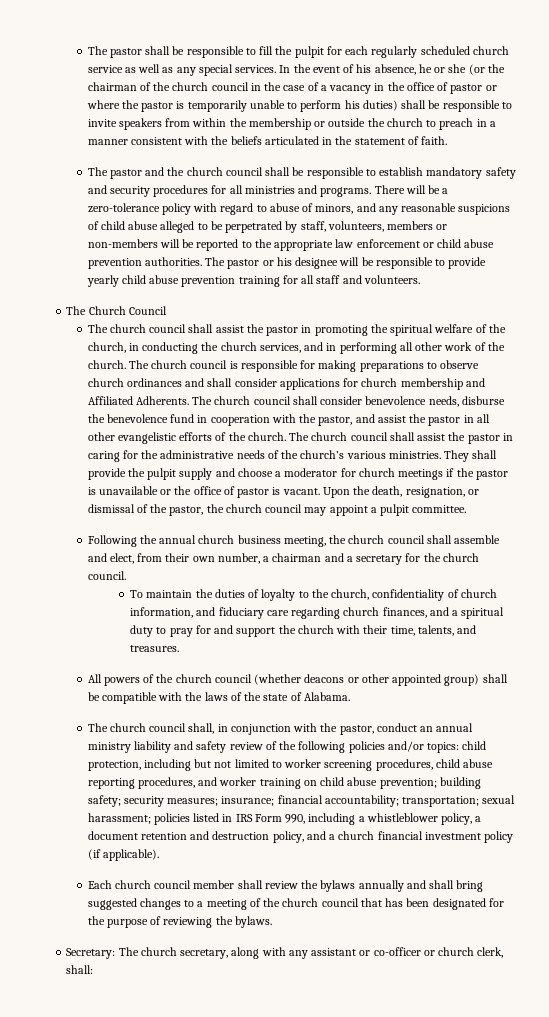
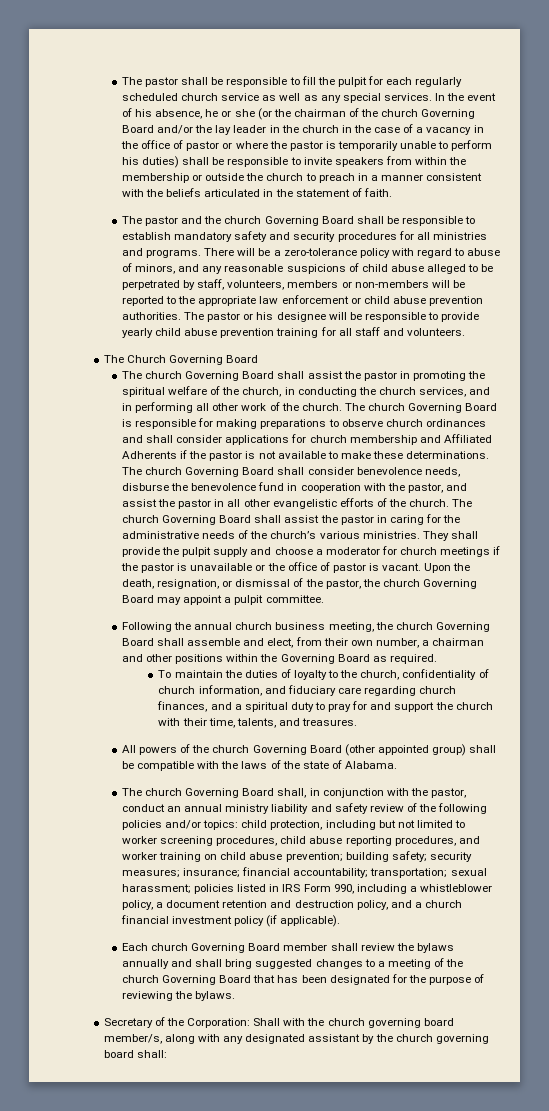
- In the event of his absence, he or she (or the chairman of the church council in the case of a vacancy in the office of pastor or where the pastor is temporarily unable to perform his duties) shall be responsible to invite speakers from within the membership or outside the church to preach in a manner consistent with the beliefs articulated in the statement of faith.
+ In the event of his absence, he or she (or the chairman of the church Governing Board and/or the lay leader in the church in the case of a vacancy in the office of pastor or where the pastor is temporarily unable to perform his duties) shall be responsible to invite speakers from within the membership or outside the church to preach in a manner consistent with the beliefs articulated in the statement of faith.
- The pastor and the church council shall be responsible to establish mandatory safety and security procedures for all ministries and programs.
+ The pastor and the church Governing Board shall be responsible to establish mandatory safety and security procedures for all ministries and programs.
- The Church Council
- The church council shall assist the pastor in promoting the spiritual welfare of the church, in conducting the church services, and in performing all other work of the church.
+ The Church Governing Board
+ The church Governing Board shall assist the pastor in promoting the spiritual welfare of the church, in conducting the church services, and in performing all other work of the church.
- The church council is responsible for making preparations to observe church ordinances and shall consider applications for church membership and Affiliated Adherents. The church council shall consider benevolence needs, disburse the benevolence fund in cooperation with the pastor, and assist the pastor in all other evangelistic efforts of the church.
+ The church Governing Board is responsible for making preparations to observe church ordinances and shall consider applications for church membership and Affiliated Adherents if the pastor is not available to make these determinations. The church Governing Board shall consider benevolence needs, disburse the benevolence fund in cooperation with the pastor, and assist the pastor in all other evangelistic efforts of the church.
- The church council shall assist the pastor in caring for the administrative needs of the church’s various ministries.
+ The church Governing Board shall assist the pastor in caring for the administrative needs of the church’s various ministries.
- Upon the death, resignation, or dismissal of the pastor, the church council may appoint a pulpit committee.
+ Upon the death, resignation, or dismissal of the pastor, the church Governing Board may appoint a pulpit committee.
- Following the annual church business meeting, the church council shall assemble and elect, from their own number, a chairman and a secretary for the church council.
+ Following the annual church business meeting, the church Governing Board shall assemble and elect, from their own number, a chairman and other positions within the Governing Board as required.
- All powers of the church council (whether deacons or other appointed group) shall be compatible with the laws of the state of Alabama.
+ All powers of the church Governing Board (other appointed group) shall be compatible with the laws of the state of Alabama.
- The church council shall, in conjunction with the pastor, conduct an annual ministry liability and safety review of the following policies and/or topics:
+ The church Governing Board shall, in conjunction with the pastor, conduct an annual ministry liability and safety review of the following policies and/or topics:
- Each church council member shall review the bylaws annually and shall bring suggested changes to a meeting of the church council that has been designated for the purpose of reviewing the bylaws.
+ Each church Governing Board member shall review the bylaws annually and shall bring suggested changes to a meeting of the church Governing Board that has been designated for the purpose of reviewing the bylaws.
- Secretary: The church secretary, along with any assistant or co-officer or church clerk, shall:
+ Secretary of the Corporation: Shall with the church governing board member/s, along with any designated assistant by the church governing board shall:

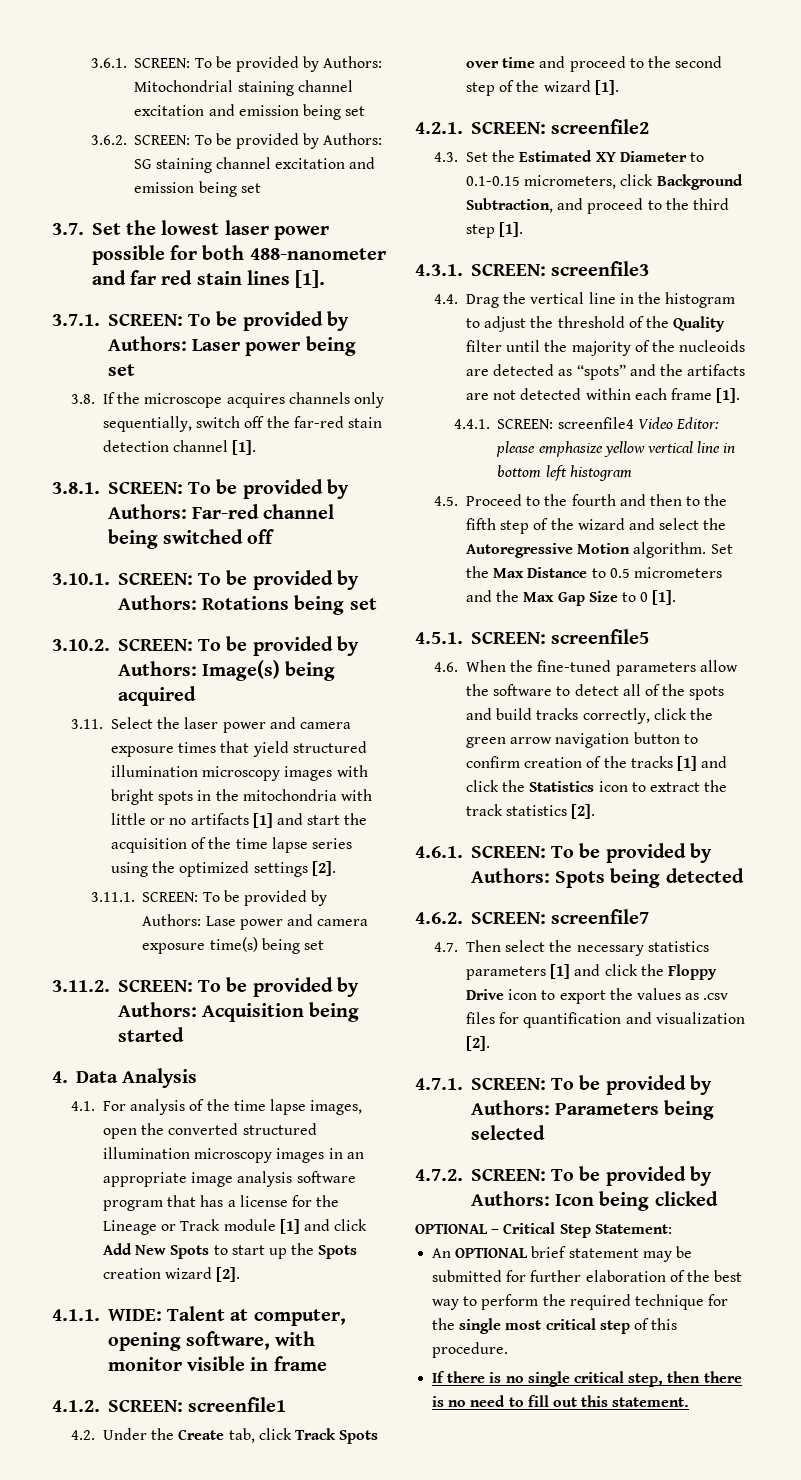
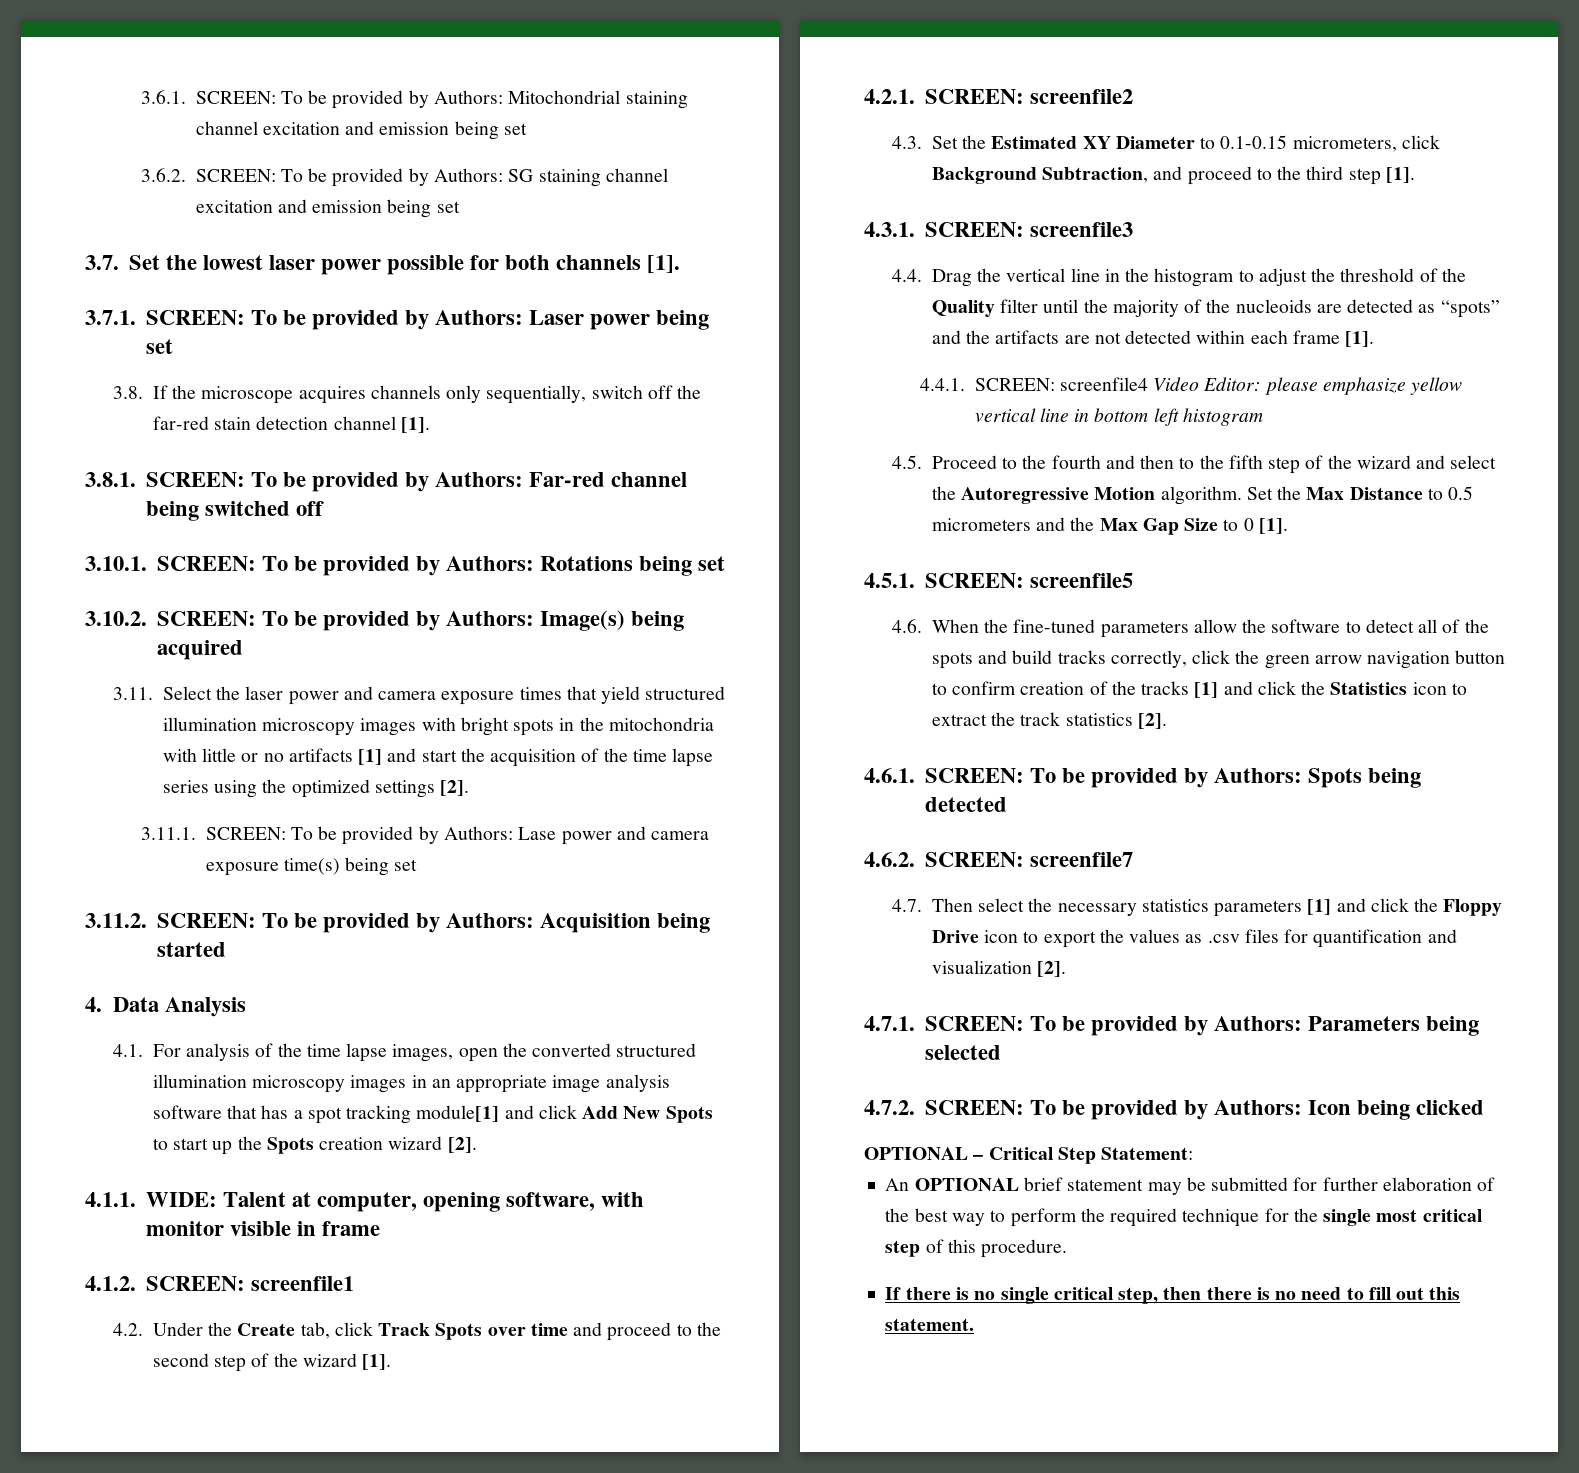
- 3.7. Set the lowest laser power possible for both 488-nanometer and far red stain lines [1].
+ 3.7. Set the lowest laser power possible for both channels [1].
- 4.1. For analysis of the time lapse images, open the converted structured illumination microscopy images in an appropriate image analysis software program that has a license for the Lineage or Track module [1] and click Add New Spots to start up the Spots creation wizard [2].
+ 4.1. For analysis of the time lapse images, open the converted structured illumination microscopy images in an appropriate image analysis software that has a spot tracking module[1] and click Add New Spots to start up the Spots creation wizard [2].

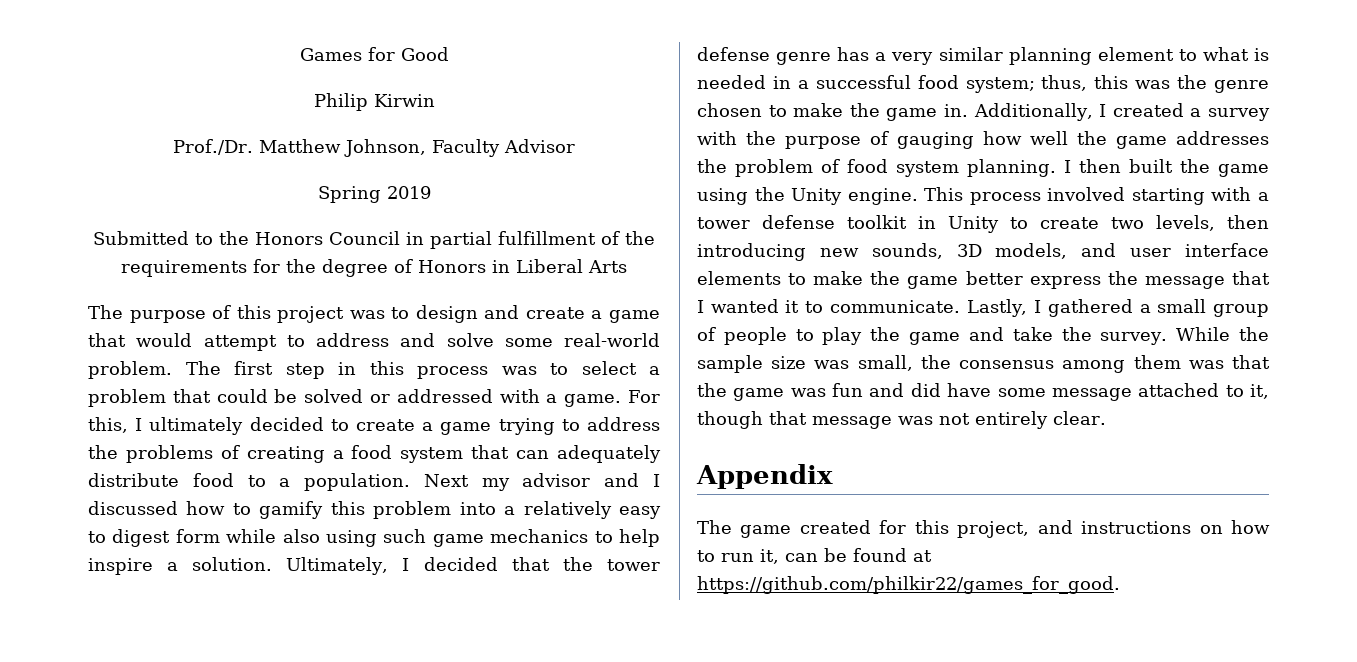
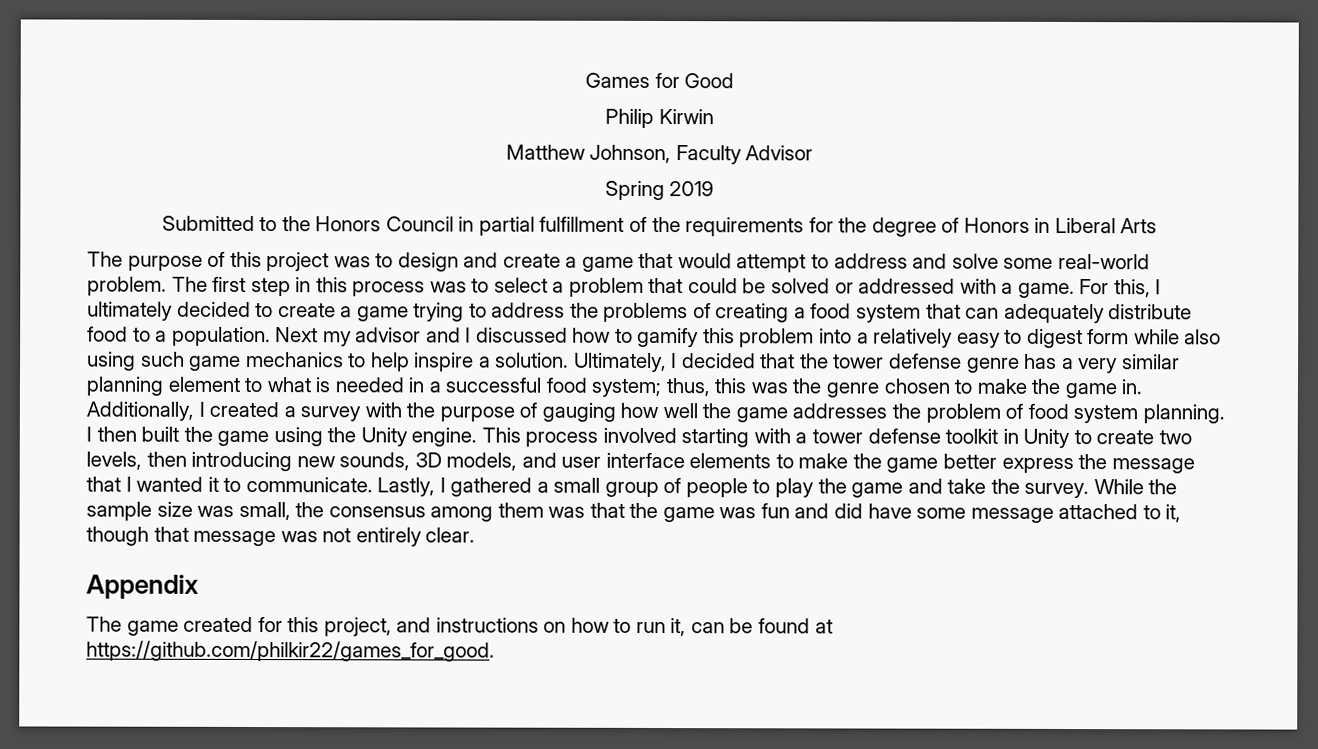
- Prof./Dr. Matthew Johnson, Faculty Advisor
+ Matthew Johnson, Faculty Advisor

Requirement: Look through the records for the string "establish". Copy every line that has it.

Task answer:
- The pastor and the church council shall be responsible to establish mandatory safety and security procedures for all ministries and programs.
+ The pastor and the church Governing Board shall be responsible to establish mandatory safety and security procedures for all ministries and programs.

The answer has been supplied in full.